YOUR GOAL:
In the entries below, go to the line containing "change is happening" and repeat it along with every later line, exactly.

-- Opening Marker --

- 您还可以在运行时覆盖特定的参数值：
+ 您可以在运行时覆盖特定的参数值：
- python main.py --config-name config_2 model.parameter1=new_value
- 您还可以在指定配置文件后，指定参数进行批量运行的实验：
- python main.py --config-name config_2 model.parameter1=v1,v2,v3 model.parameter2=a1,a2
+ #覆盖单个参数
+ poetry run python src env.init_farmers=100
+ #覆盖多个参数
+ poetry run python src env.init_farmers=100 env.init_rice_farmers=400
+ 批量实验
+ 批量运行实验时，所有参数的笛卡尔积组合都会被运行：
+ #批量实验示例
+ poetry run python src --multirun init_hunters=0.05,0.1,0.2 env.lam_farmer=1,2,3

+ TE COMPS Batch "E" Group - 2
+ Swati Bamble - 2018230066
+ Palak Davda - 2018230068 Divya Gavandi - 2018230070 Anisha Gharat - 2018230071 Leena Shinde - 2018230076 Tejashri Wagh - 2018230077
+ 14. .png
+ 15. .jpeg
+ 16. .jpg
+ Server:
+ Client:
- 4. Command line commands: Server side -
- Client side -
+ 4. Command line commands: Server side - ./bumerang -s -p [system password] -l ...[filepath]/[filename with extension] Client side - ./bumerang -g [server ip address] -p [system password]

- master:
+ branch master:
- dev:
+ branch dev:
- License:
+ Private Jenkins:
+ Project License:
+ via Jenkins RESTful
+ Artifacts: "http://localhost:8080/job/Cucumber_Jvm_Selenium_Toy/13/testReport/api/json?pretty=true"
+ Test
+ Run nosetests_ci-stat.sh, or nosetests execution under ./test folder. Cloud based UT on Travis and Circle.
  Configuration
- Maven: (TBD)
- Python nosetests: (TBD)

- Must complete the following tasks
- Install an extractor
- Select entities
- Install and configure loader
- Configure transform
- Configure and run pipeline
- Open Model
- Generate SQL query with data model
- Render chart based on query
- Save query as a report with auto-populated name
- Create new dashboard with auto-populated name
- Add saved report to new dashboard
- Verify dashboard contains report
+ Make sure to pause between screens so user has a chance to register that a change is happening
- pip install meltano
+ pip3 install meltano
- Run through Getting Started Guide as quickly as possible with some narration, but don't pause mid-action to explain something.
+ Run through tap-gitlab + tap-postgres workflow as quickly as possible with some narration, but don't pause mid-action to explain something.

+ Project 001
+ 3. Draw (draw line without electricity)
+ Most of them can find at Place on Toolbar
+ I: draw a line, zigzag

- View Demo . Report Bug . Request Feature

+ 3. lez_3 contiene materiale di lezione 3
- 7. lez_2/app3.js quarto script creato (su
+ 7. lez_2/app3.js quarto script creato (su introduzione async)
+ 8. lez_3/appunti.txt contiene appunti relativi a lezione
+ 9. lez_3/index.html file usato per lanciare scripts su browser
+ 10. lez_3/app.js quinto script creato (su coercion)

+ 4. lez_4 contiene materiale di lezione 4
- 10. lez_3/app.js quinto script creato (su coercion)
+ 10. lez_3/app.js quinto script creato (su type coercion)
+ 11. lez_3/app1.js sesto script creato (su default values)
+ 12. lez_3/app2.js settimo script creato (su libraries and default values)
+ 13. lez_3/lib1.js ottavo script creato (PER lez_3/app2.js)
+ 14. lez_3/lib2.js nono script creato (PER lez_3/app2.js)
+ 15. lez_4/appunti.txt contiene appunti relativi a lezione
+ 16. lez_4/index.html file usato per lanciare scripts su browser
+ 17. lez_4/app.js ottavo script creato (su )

-- Closing Marker --

RESPONSE AREA:
+ Make sure to pause between screens so user has a chance to register that a change is happening
- pip install meltano
+ pip3 install meltano
- Run through Getting Started Guide as quickly as possible with some narration, but don't pause mid-action to explain something.
+ Run through tap-gitlab + tap-postgres workflow as quickly as possible with some narration, but don't pause mid-action to explain something.

+ Project 001
+ 3. Draw (draw line without electricity)
+ Most of them can find at Place on Toolbar
+ I: draw a line, zigzag

- View Demo . Report Bug . Request Feature

+ 3. lez_3 contiene materiale di lezione 3
- 7. lez_2/app3.js quarto script creato (su
+ 7. lez_2/app3.js quarto script creato (su introduzione async)
+ 8. lez_3/appunti.txt contiene appunti relativi a lezione
+ 9. lez_3/index.html file usato per lanciare scripts su browser
+ 10. lez_3/app.js quinto script creato (su coercion)

+ 4. lez_4 contiene materiale di lezione 4
- 10. lez_3/app.js quinto script creato (su coercion)
+ 10. lez_3/app.js quinto script creato (su type coercion)
+ 11. lez_3/app1.js sesto script creato (su default values)
+ 12. lez_3/app2.js settimo script creato (su libraries and default values)
+ 13. lez_3/lib1.js ottavo script creato (PER lez_3/app2.js)
+ 14. lez_3/lib2.js nono script creato (PER lez_3/app2.js)
+ 15. lez_4/appunti.txt contiene appunti relativi a lezione
+ 16. lez_4/index.html file usato per lanciare scripts su browser
+ 17. lez_4/app.js ottavo script creato (su )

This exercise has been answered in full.